### INSTRUCTIONS TO FOLLOW
Look below for the line containing "[277,402,368,419] [70,437,80,443] Scripting)". Output it and each remaining line of the entries exactly, and nothing else.

□ □ □ □

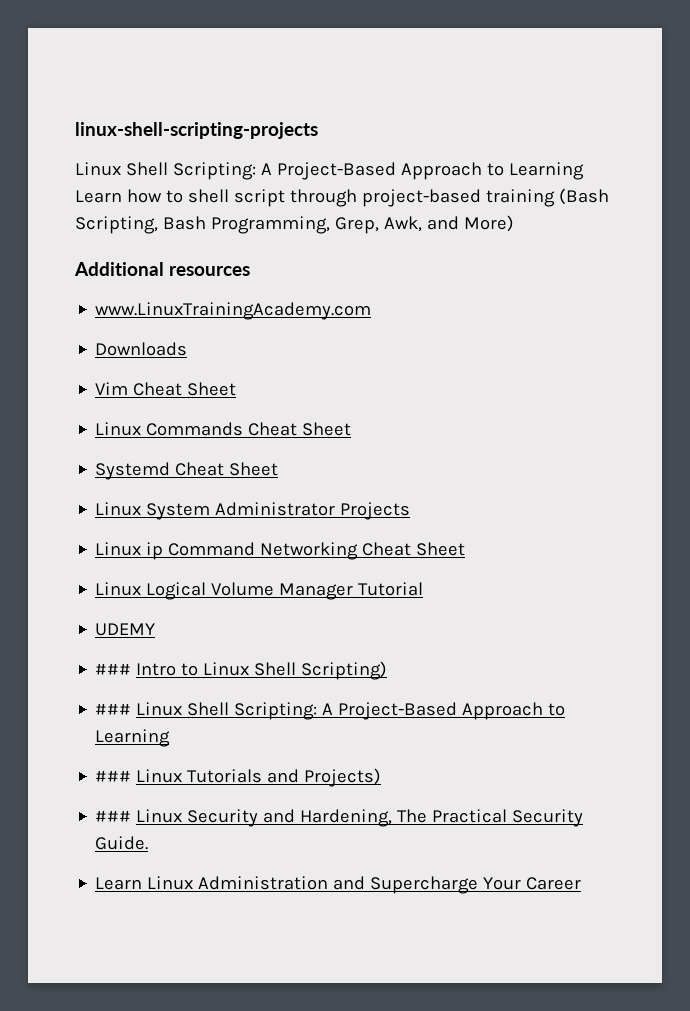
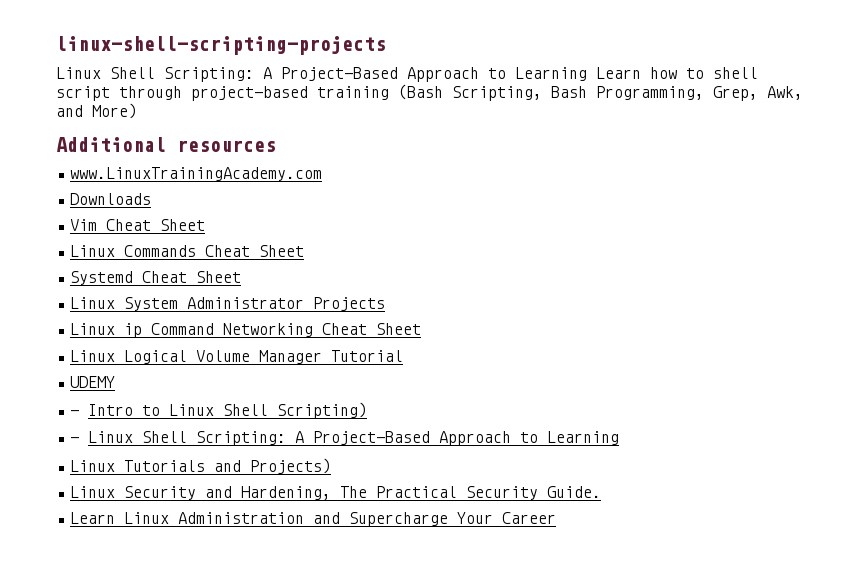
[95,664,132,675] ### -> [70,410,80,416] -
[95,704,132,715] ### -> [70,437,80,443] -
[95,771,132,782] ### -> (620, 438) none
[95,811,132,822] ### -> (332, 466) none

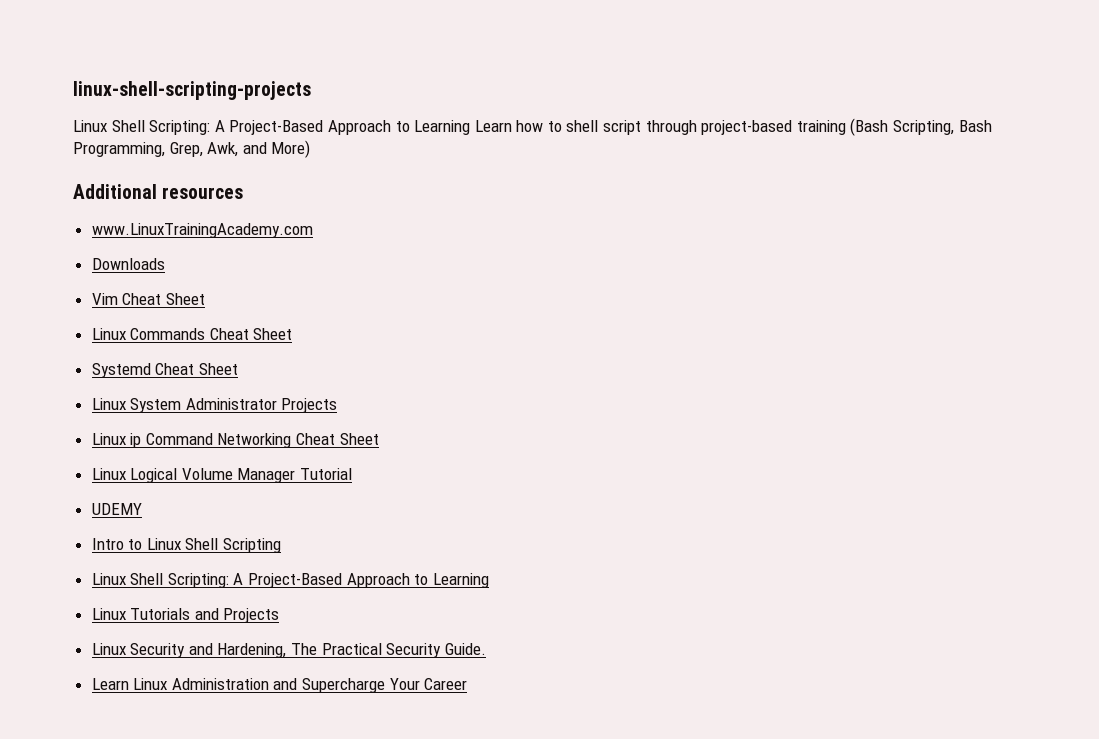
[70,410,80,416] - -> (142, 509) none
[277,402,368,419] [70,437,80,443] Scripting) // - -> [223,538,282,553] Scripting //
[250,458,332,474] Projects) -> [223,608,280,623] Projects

□ □ □ □

### EXPECTED OUTPUT
[277,402,368,419] [70,437,80,443] Scripting) // - -> [223,538,282,553] Scripting //
[250,458,332,474] Projects) -> [223,608,280,623] Projects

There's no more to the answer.